The cytotoxic effects of radiation result primarily from damage to DNA. ³ Radiation can either directly damage DNA (direct action) or interact with other molecules in the cell, especially water, to produce free radicals that subsequently damage DNA (indirect action) ( Fig. 21.1 ¹ ). Approximately two-thirds of the damage caused by X-rays is via indirect action, and this damage has the potential to be mitigated with the use of free-radical scavengers. For heavy particles such as protons, a higher proportion of DNA damage occurs via direct action.
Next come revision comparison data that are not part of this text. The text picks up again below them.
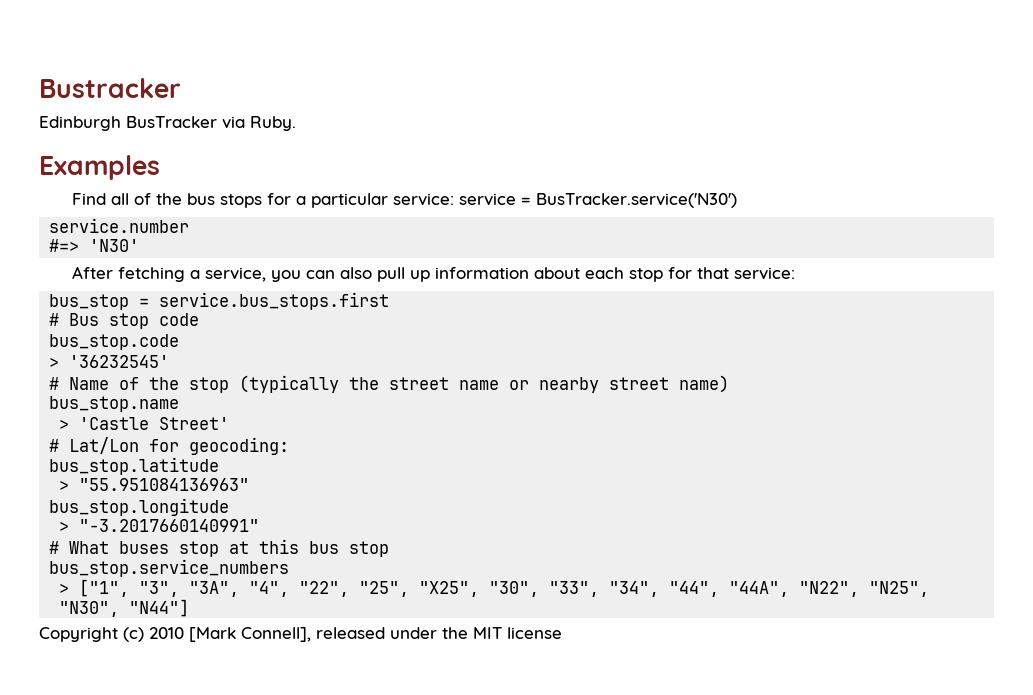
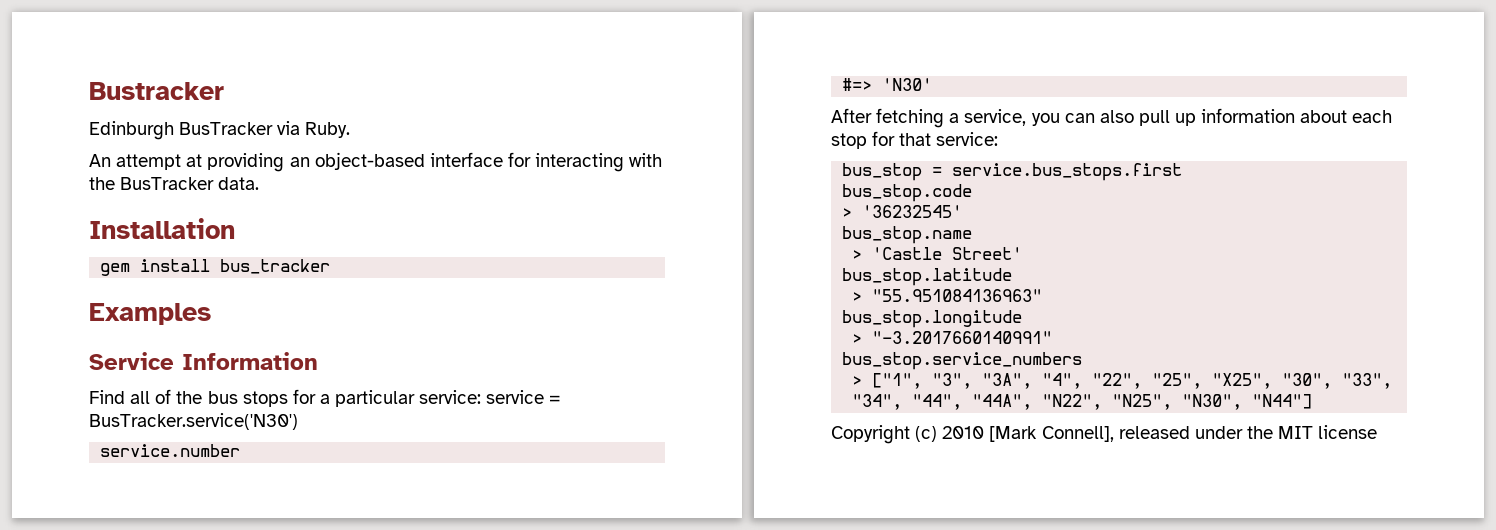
(296, 123) none -> [89,152,663,172] [89,177,260,190] [89,218,235,239] [100,259,331,276] // An attempt at providing an object-based interface for interacting with the BusTracker data. // Installation // gem install bus_tracker
(160, 167) none -> [89,352,318,370] // Service Information
[49,313,200,329] // # Bus stop code -> (1183, 172) none
[49,375,730,393] // # Name of the stop (typically the street name or nearby street name) -> (963, 211) none
[49,437,290,455] // # Lat/Lon for geocoding: -> (1023, 253) none
[49,539,390,557] // # What buses stop at this bus stop -> (1053, 337) none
Radiation is thought to damage DNA via multiple mechanisms and, in particular, radiation has been shown to induce single- or double-strand DNA breaks, induce base damage, induce abnormal crosslinks between DNA strands or between proteins and DNA, and induce chromosome aberrations. ^{2 , 3}

Radiosensitivity describes the effects of radiation on cells and is influenced by the degree of regression of tumor cells, how quickly they regress, and the duration of response. ² After exposure to radiation, cells might die during the next mitosis (mitotic death) or via programmed cell death (apoptosis). ⁴ A cell’s DNA repair mechanisms influence its radiosensitivity: unlike normal cells, malignant cells are thought to be preferentially destroyed by low-dose radiation because of differences in DNA repair capabilities. After receiving a low dose of radiation (e.g., 1–2 Gy), tumor cells and normal cells sustain sublethal damage to their DNA. Normal cells can repair this sublethal damage relatively quickly compared to tumor cells. Thus, radiation is typically administered in a fractionated schedule (low doses every day) because this schedule gives normal cells a chance to repair themselves while malignant cells accrue lethal damage.

Treatment Planning

Treatment planning for radiotherapy consists of developing a plan for radiation delivery. The first step in treatment planning consists of patients undergoing a “simulation” or “mapping” scan that is typically a computed tomogram taken with consideration for the patient’s unique treatment position. The radiation target is defined by first outlining gross tumor volume, which should include all visible disease. The clinical target volume is then outlined such that the target is expanded to include areas of presumed microscopic disease spread. The clinical tumor volume depends on the known natural history of the tumor being treated as well as anatomical boundaries. Finally, the target is expanded uniformly into a planning target volume, which accounts for daily setup uncertainty. For brain tumors, a magnetic resonance image (MRI) is often fused to the computed tomogram to facilitate target delineation. For patients undergoing postoperative radiotherapy, the operative report is carefully reviewed with the surgeon to fully delineate areas at risk for microscopic disease.

After the targets are defined, dosimetry consists of determining the number of radiation beams to use, the angle of beam entry, and the shape and size of treatment blocks in three dimensions with the goal of conforming dose around the target and minimizing normal-tissue toxicity. Dosimetry is an iterative process whereby the delivery of radiation dose is optimized such that the target is covered generally with 95 to 100% of the prescribed dose, and critical nearby structures do not receive what is considered to be an unacceptable toxic dose. All treatment plans are unique and depend on the size and shape of the target in the context of an individual’s unique anatomy. To maximize dose to the target and minimize dose to uninvolved brain parenchyma, radiation oncologists employ three-dimensional (3D) conformal radiotherapy (3D-CRT) in which multiple beams deliver radiation converging on the target. For targets with unfavorable geometry or proximity to critical structures, intensity-modulated radiotherapy (IMRT) is a sophisticated form of 3D-CRT in which optimization software creates fluence patterns of virtual beamlets to achieve greater conformity for irregular shapes.

Fractionation Schedules

Radiation is typically given in a “fractionated” fashion, with low doses administered every day. The number of fractions corresponds to the number of radiation treatments delivered for a given treatment course. The ability of radiation to control or eradicate a tumor depends on the total dose delivered as well as the dose delivered per fraction. A higher dose per fraction results in more cell kill for both normal and malignant cells. Lower doses of radiation delivered over time allow for repair of normal tissues and have the potential to decrease late radiation effects on normal tissue. However, lower doses may allow for malignant cell regeneration between treatments, and therefore the cumulative treatment dose must be higher. The total therapeutic dose is calculated by multiplying the dose per fraction by the number of fractions.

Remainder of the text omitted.